What is the 2 20 rule in VC? ›

At its most basic, the two and twenty is basically the standard fee structure for venture capital firms to charge their investors. The 2% is the annual fee that the fund charges investors to manage the fund. And the 20% is the percentage of the upside that the fund managers take.

What are the two most common types of exit events for VCs? ›

Initial public offerings (IPOs) and M&A exits are the two most common means of achieving liquidity in a private company.

How long does it take for a VC to exit? ›

Most VC funds are structured as 10-year vehicles with several 1-year extension periods. Early-stage VCs typically invest with the intention to exit an investment in 10-12 years, whereas growth stage investors may have 5-7 year timelines to exit.

What are exit opportunities for VC? ›

Entry routes include direct entry, transitioning from finance or consulting roles, or gaining startup experience. Exit opportunities include advancement within the firm, leadership positions in portfolio companies, or entrepreneurship. Venture capital analysts drive innovation and shape the future of startups.

What is a 3X exit? ›

Revenue Based Exits

Typically, that negotiated return is expressed as a multiple of the initial investment. For example, investors seeking a 3X return target that has invested $100,000 would receive their share of revenues until the investor has been paid $100,000 X 3 = $300,000.

What are two ways a venture can achieve an exit? ›

The main exit strategies in venture capital are initial public offerings (IPOs), mergers and acquisitions (M&A), special-purpose acquisition companies (SPACs), and liquidation.

What are exit clauses for investors? ›

The execution of these investor exit clauses, depending on the company's situation, typically involves either selling the shares when they are attractive, using an external agent, or the obligation of repurchasing the shares by the company or specific shareholders at a pre-agreed valuation.

What is exit value for investors? ›

The exit value of your startup is the amount of money that you and your investors will receive when you sell your company or go public. It depends on several factors, such as the market conditions, the growth potential, the competitive advantage, and the buyer's interest.

How do venture capitalists exit? ›

VCs typically have three main exit options: initial public offering (IPO), merger and acquisition (M&A), and secondary sale. An IPO is when a startup lists its shares on a public stock exchange, allowing VCs to sell their shares to the public.

What does a great exit look like for a venture capital fund? ›

Mergers and acquisitions (M&As) are the most typical way for venture-backed enterprises to leave. Companies constantly combine and acquire one another.

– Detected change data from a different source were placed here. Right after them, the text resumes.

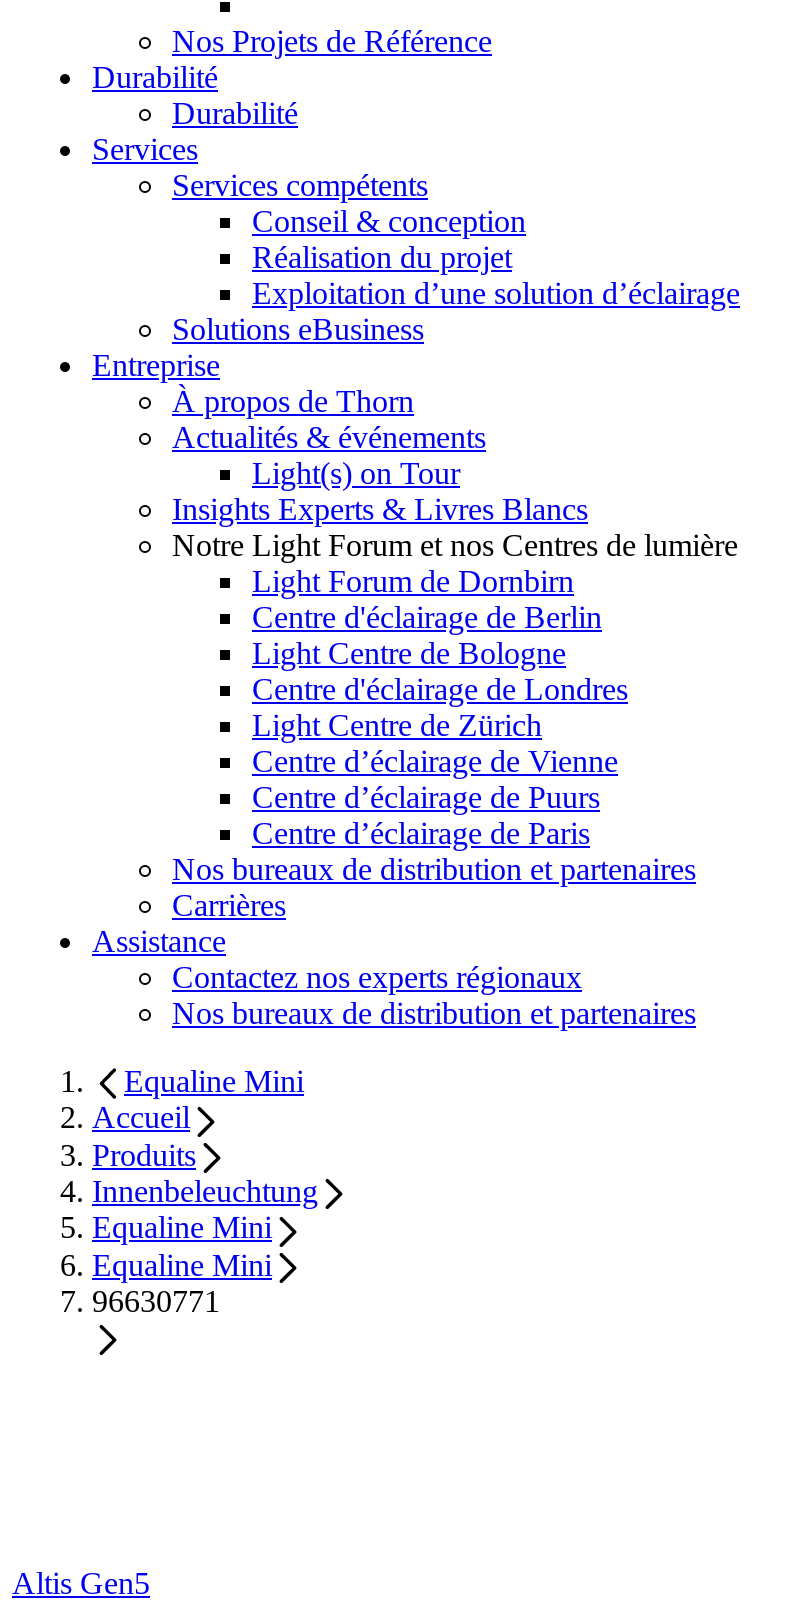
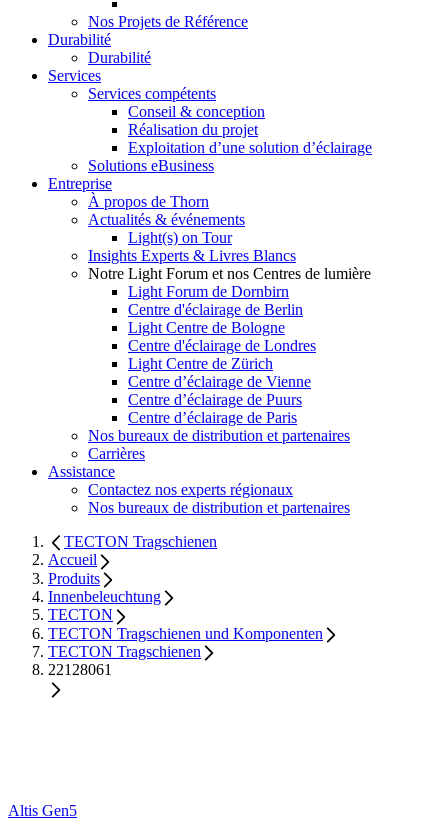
- Equaline Mini
+ TECTON Tragschienen

- Equaline Mini
- Equaline Mini
- 96630771
+ TECTON
+ TECTON Tragschienen und Komponenten
+ TECTON Tragschienen
+ 22128061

Most VC exits (especially in recent years) are realized when portfolio companies are acquired by larger, often public, cash-rich companies.

What does number of exits mean in VC? ›

An exit is when a venture capitalist sells their stake in a portfolio company, either to another investor, to the public market, or to the company itself.

What is the average time to exit venture capital? ›

Average Time to Exit: 5-7 Years Top venture capital firms often invest during the Series A stage, targeting a 5-year exit timeline for their portfolio companies. By this point, startups usually have some market validation and are aiming to scale their operations.

What is the average return of a venture capital fund? ›

They expect a return of between 25% and 35% per year over the lifetime of the investment. Because these investments represent such a tiny part of the institutional investors' portfolios, venture capitalists have a lot of latitude.

What is the exit plan for a joint venture? ›

In most joint ventures, an exit strategy can come in three different forms: sale of the new business, a spinoff of operations, or employee ownership. Each exit strategy offers different advantages to partners in the joint venture, as well as the potential for conflict.